(Source data)
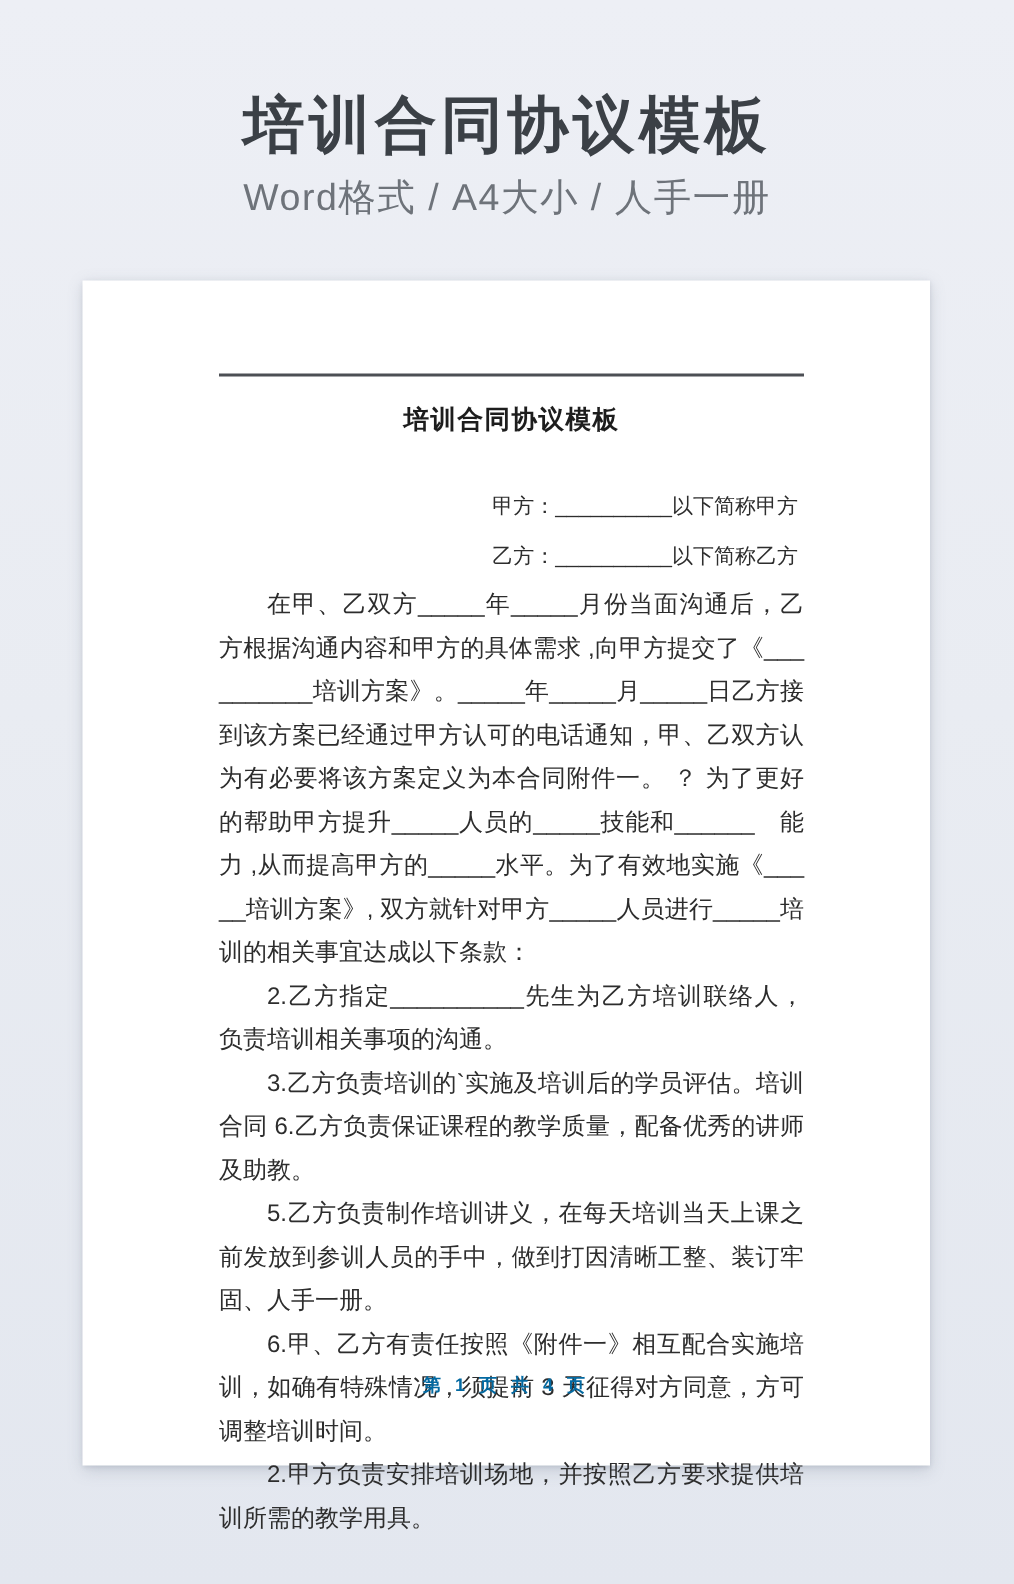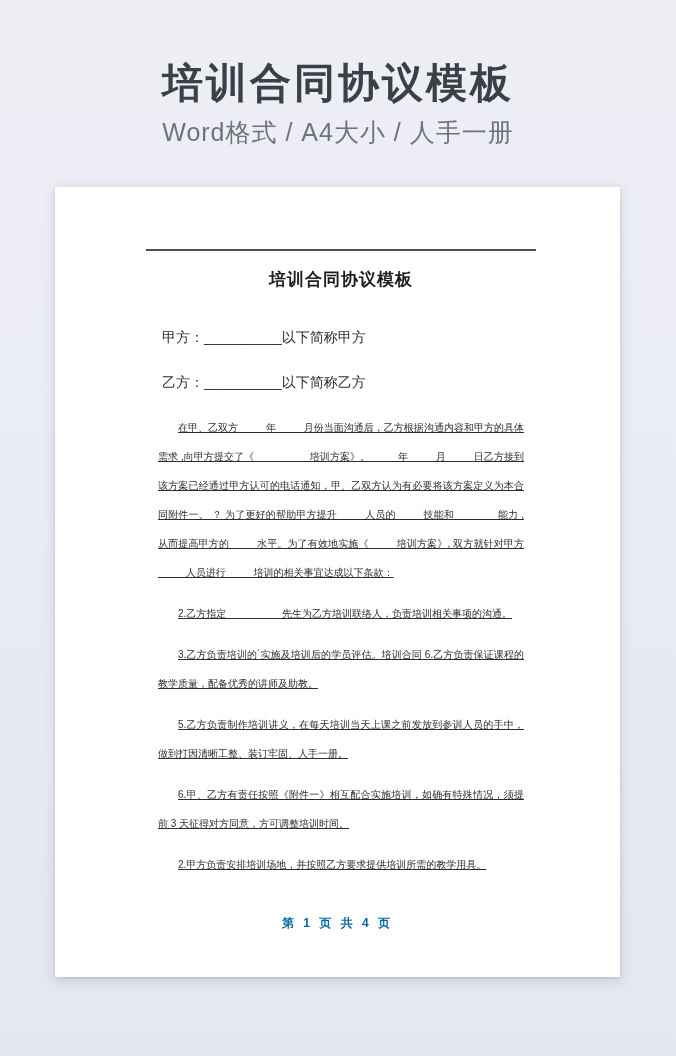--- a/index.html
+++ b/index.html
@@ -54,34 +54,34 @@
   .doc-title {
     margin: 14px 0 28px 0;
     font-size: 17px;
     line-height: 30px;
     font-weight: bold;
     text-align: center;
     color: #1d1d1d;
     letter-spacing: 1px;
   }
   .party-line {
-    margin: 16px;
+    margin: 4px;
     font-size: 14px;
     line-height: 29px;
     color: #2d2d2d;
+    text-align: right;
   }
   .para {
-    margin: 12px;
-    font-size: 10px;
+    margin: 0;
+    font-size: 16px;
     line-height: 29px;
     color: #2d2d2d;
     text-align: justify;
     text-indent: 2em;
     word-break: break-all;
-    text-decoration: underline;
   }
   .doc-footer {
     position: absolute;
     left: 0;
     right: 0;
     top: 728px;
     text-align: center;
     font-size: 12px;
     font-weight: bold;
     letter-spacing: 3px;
...
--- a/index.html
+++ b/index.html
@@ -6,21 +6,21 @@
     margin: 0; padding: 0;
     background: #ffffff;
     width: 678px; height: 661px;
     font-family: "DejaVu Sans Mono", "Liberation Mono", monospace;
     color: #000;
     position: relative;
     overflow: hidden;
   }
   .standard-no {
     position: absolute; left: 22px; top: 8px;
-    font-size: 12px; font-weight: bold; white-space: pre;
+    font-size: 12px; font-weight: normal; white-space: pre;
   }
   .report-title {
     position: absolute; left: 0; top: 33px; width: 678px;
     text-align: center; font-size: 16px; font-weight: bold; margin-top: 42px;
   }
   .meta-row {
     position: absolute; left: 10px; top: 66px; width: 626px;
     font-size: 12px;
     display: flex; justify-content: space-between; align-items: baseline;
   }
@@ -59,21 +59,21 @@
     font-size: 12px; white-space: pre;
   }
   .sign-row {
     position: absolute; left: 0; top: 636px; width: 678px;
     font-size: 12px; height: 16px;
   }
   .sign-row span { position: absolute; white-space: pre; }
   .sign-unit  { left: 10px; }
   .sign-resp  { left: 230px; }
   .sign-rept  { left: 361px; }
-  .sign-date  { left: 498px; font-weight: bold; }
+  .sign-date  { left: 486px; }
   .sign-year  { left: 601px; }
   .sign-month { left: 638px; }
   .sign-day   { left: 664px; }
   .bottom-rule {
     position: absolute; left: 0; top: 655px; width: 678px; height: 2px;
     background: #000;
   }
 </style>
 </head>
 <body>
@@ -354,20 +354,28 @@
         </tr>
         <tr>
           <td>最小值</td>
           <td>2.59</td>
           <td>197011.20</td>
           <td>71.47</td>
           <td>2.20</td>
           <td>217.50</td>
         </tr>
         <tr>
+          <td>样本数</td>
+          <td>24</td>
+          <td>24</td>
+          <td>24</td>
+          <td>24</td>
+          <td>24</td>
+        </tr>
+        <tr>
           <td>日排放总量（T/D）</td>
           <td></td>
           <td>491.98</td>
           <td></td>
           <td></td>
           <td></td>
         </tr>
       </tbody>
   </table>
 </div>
==
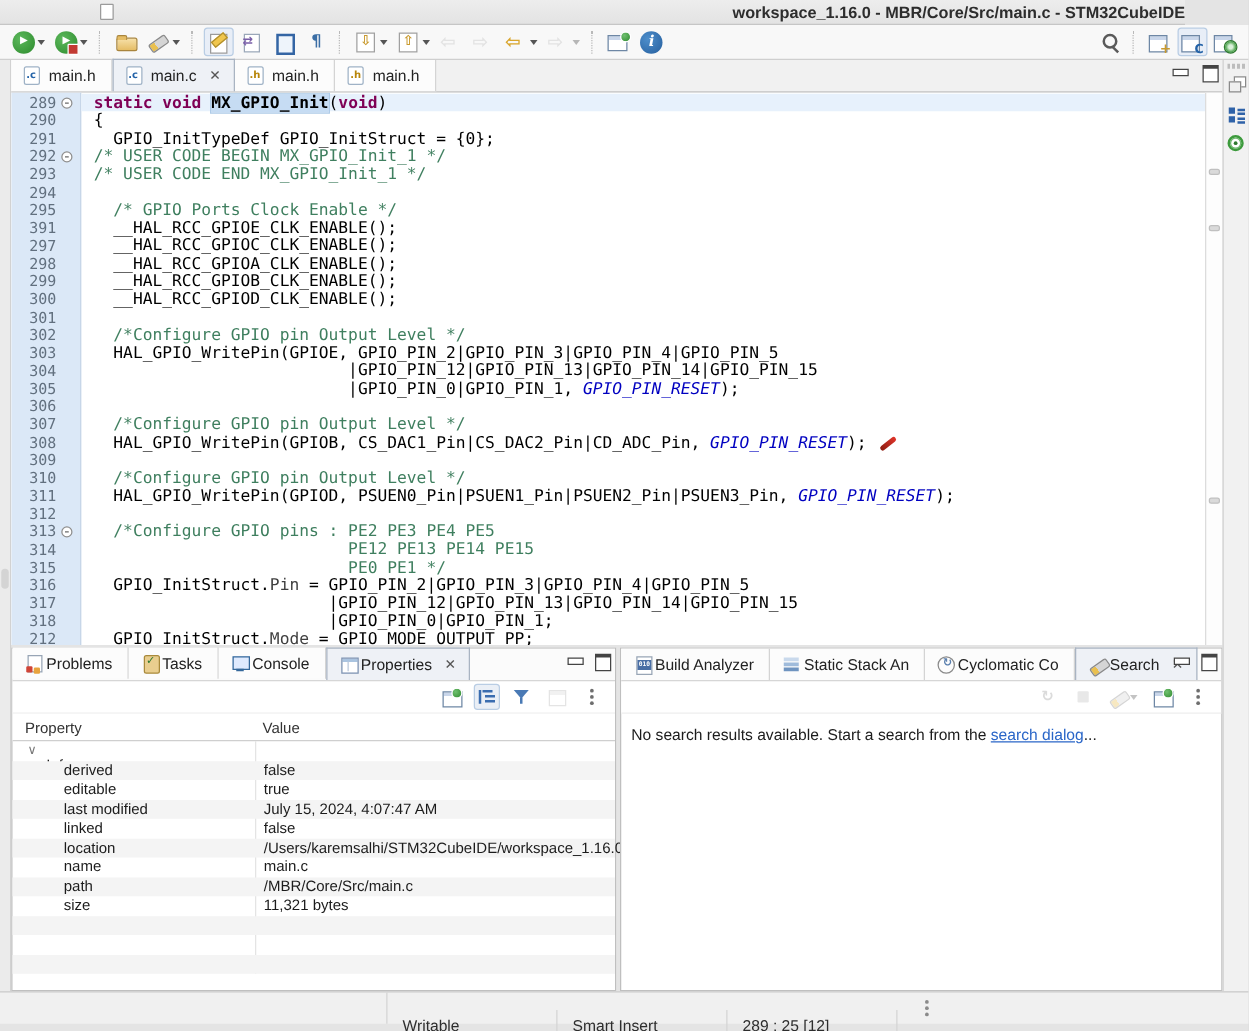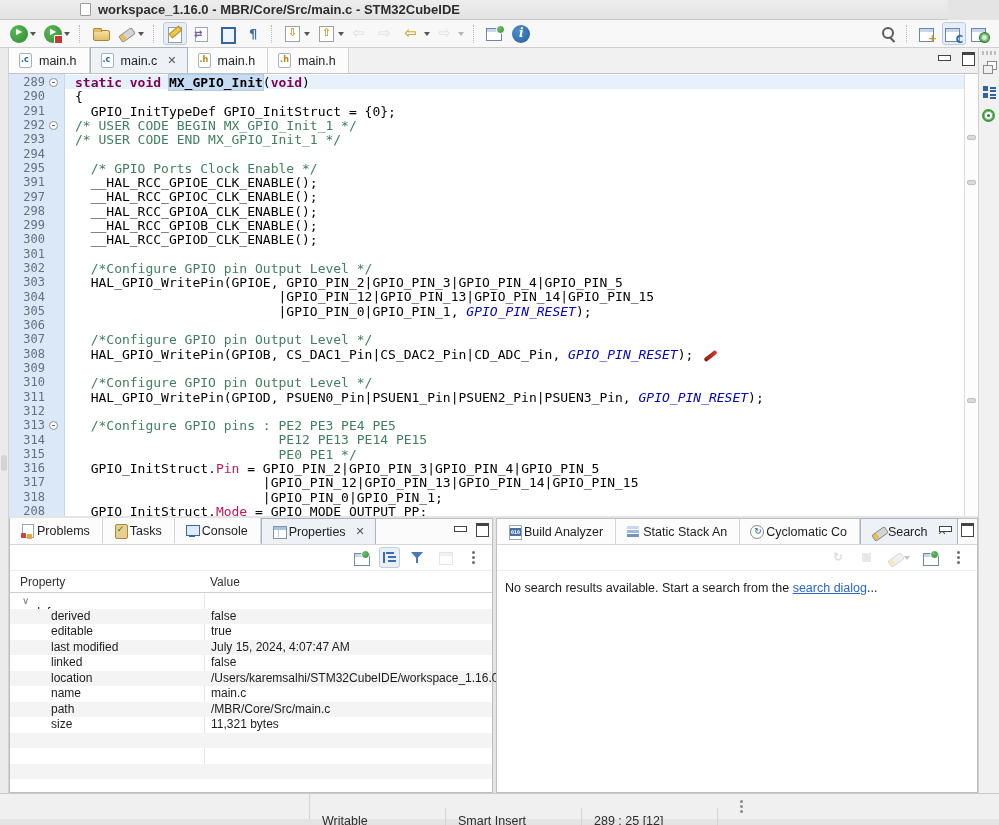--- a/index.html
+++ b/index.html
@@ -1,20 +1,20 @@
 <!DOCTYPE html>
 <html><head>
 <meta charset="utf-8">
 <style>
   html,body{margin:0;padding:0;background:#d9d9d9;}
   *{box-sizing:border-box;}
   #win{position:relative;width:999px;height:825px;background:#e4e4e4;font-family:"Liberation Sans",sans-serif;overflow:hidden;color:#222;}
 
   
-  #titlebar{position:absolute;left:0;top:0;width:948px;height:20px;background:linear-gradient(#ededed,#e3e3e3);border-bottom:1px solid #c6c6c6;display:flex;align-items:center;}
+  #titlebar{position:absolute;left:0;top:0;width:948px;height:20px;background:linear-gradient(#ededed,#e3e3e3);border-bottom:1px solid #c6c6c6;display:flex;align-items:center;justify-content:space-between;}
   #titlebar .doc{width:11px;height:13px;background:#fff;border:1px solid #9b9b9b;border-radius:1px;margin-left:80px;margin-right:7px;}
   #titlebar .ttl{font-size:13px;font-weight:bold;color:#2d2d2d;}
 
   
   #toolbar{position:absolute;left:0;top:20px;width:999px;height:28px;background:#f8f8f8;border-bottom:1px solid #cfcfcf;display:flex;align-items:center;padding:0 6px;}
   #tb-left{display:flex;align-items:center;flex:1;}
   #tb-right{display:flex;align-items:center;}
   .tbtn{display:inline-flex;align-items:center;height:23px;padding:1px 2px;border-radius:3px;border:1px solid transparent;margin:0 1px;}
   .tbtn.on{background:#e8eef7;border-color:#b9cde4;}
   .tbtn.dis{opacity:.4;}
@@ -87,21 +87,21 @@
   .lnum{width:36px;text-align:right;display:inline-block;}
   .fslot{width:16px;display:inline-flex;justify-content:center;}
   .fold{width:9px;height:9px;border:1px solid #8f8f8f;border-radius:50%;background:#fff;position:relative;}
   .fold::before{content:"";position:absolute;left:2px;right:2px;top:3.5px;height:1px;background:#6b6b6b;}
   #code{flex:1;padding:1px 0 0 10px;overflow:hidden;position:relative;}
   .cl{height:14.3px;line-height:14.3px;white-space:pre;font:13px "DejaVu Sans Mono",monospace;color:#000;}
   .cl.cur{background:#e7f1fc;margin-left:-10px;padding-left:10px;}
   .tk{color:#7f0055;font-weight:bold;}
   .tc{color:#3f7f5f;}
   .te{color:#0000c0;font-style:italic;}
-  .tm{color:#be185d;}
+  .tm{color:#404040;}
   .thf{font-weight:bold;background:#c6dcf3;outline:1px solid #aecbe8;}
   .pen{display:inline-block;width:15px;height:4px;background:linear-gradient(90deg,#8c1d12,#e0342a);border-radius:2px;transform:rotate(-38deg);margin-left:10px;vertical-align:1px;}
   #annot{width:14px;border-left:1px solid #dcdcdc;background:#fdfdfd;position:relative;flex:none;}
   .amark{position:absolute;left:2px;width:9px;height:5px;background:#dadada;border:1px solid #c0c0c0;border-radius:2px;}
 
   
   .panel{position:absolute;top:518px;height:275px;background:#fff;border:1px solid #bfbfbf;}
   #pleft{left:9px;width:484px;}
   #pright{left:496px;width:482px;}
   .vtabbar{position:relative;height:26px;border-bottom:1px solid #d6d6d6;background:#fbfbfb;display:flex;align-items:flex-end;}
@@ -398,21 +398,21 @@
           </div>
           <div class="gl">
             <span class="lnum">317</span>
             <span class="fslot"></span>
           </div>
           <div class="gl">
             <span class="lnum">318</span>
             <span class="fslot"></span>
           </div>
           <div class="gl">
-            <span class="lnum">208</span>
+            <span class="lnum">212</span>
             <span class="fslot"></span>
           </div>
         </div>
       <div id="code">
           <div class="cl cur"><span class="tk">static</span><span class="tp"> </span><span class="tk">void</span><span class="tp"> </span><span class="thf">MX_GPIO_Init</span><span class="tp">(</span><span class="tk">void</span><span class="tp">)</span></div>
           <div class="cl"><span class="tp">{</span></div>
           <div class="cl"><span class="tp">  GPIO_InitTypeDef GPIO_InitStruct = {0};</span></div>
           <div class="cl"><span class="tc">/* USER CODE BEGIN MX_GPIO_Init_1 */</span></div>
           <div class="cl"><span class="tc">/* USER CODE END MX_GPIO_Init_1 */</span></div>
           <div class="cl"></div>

(Your goal): Wherever a line of the data holds "Mono", copy that line.

(Expected answer):
     font-family: "DejaVu Sans Mono", "Liberation Mono", monospace;
   .cl{height:14.3px;line-height:14.3px;white-space:pre;font:13px "DejaVu Sans Mono",monospace;color:#000;}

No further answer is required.